Бывает еще, что у вас мысль опережает слово, и поэтому вы так торопитесь, что все сбивается в нечленораздельный мусс, и это, представьте себе, дух XXXXI столетий. Это, конечно, проистекает и от неопытности. Не все педагоги, и не все учителя. Но мы часто неубедительны, нас не слушают серьезно, отмахи отмахиваются именно потому, что в нашем слове нет того веса, который обязательно привходит в слово ясное и членораздельное и, конечно, дышащее убеждением.

Что же делать? Как избавиться от погрешностей в артикуляции? Ничем иным тут горю не поможешь, если не выработать внутренней установки на внимание к звукам и словам, нами произносимым. Т.е. говорить нужно так, чтобы вас слушатель не переспрашивал, чтобы каждое из ваших слов ложилось ему на сердце, занимало свое место. Помните, как иглы и как вбитые гвозди (Еккл. 12, 11) должны быть слова проповедующего. Повторяю, здесь имеет место определенный речевой вкус, потому что наша речь является своеобразной музыкой. Не случайно ведь литературоведы занимаются исследованием музыкальности пушкинского слога. Подсчитывают количество сонорных звуков или звуков «р» в том или ином стихотворении. Бурря мглою небо крроет. Наша речь действительно, подобно музыке, может приносить эстетическое наслаждение, т.е. совершенно бескорыстную радость слушателю. Но в каком только случае? Если она будет полноцветной, полнокровной, живой, одухотворенной тем усилием любви, о котором мы говорили; и, стало быть, будет напоминать собою мир в его бесконечном разнообразии цветов, сочетаний, запахов, форм, очертаний и всего прочего. Не случайно поэтому говорят о художестве слова. Слово живописует. И, как у художника немаловажными являются, помимо композиции, формы, очертания, штриха, еще тона и полутона, оттенки бесконечно богатой палитры, так и в нашем случае звуки, вступая во взаимодействие между собою в слове, и сами слова образуют такое полотно. Если об этом размышлять, то много интересного открывается.

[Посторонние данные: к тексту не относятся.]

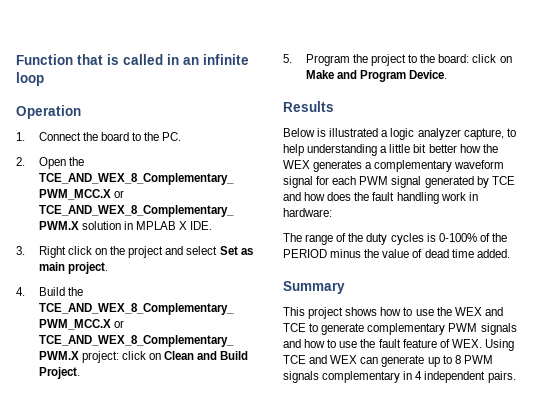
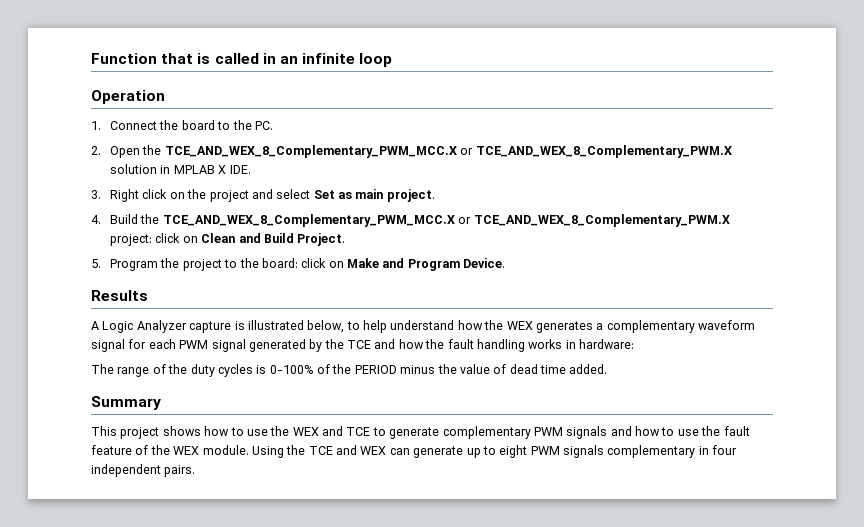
- Below is illustrated a logic analyzer capture, to help understanding a little bit better how the WEX generates a complementary waveform signal for each PWM signal generated by TCE and how does the fault handling work in hardware:
+ A Logic Analyzer capture is illustrated below, to help understand how the WEX generates a complementary waveform signal for each PWM signal generated by the TCE and how the fault handling works in hardware:
- This project shows how to use the WEX and TCE to generate complementary PWM signals and how to use the fault feature of WEX. Using TCE and WEX can generate up to 8 PWM signals complementary in 4 independent pairs.
+ This project shows how to use the WEX and TCE to generate complementary PWM signals and how to use the fault feature of the WEX module. Using the TCE and WEX can generate up to eight PWM signals complementary in four independent pairs.

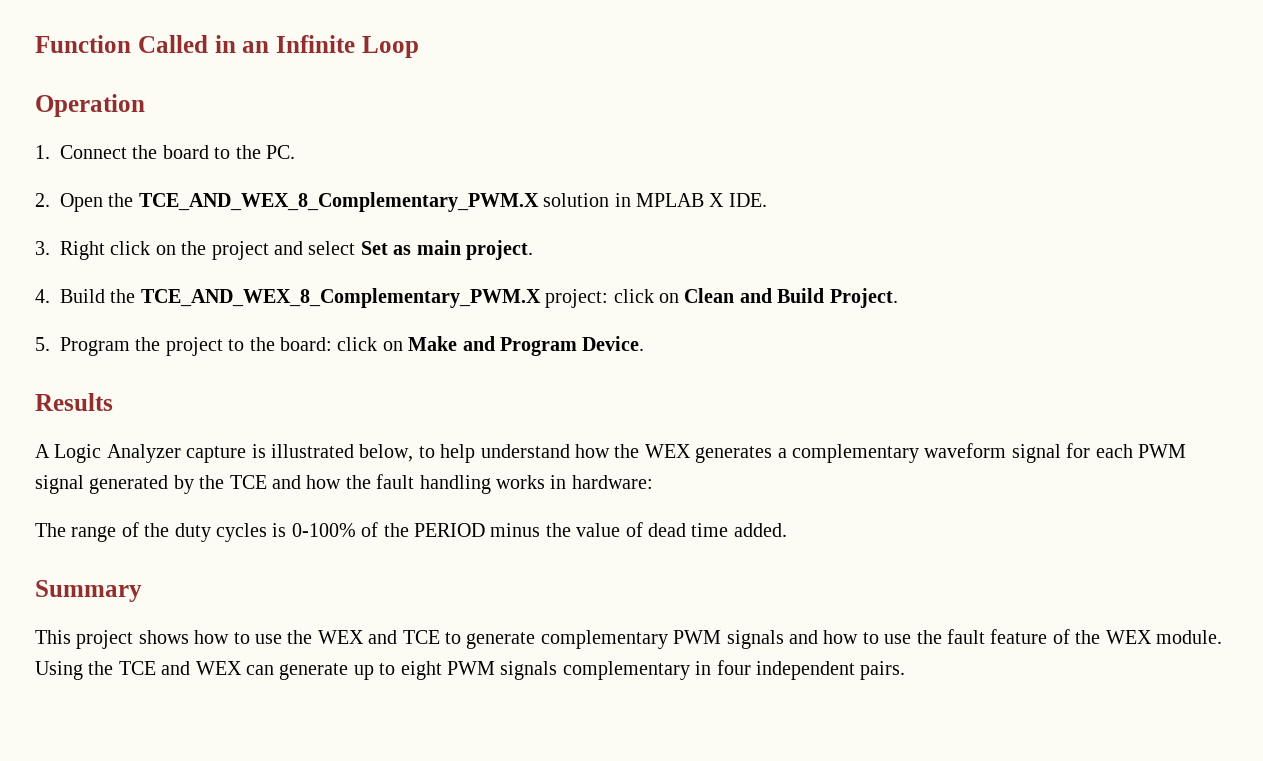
- Function that is called in an infinite loop
+ Function Called in an Infinite Loop
- 2. Open the TCE_AND_WEX_8_Complementary_PWM_MCC.X or TCE_AND_WEX_8_Complementary_PWM.X solution in MPLAB X IDE.
+ 2. Open the TCE_AND_WEX_8_Complementary_PWM.X solution in MPLAB X IDE.
- 4. Build the TCE_AND_WEX_8_Complementary_PWM_MCC.X or TCE_AND_WEX_8_Complementary_PWM.X project: click on Clean and Build Project.
+ 4. Build the TCE_AND_WEX_8_Complementary_PWM.X project: click on Clean and Build Project.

Между прочим, по тому, как человек соединяет слова, глотает слоги и вообще по его артикуляции очень много можно сказать о его воспитании. Более всего можно сказать о стиле жизни: как вы живете, чем дышите. Слово чрезвычайно многозначно, и все недостатки слова свидетельствуют о человеке. Можно сказать, каковы ваши интересы, какой вы культуры человек: современной культуры, светской культуры, молодежной культуры. В какой степени в вас православие пустило корни, насколько вы сопряжены с православной культурой, насколько вы стали или не стали обладателями ее духовных сокровищ. Все это обнаруживает манера речи и, прежде всего, артикуляция.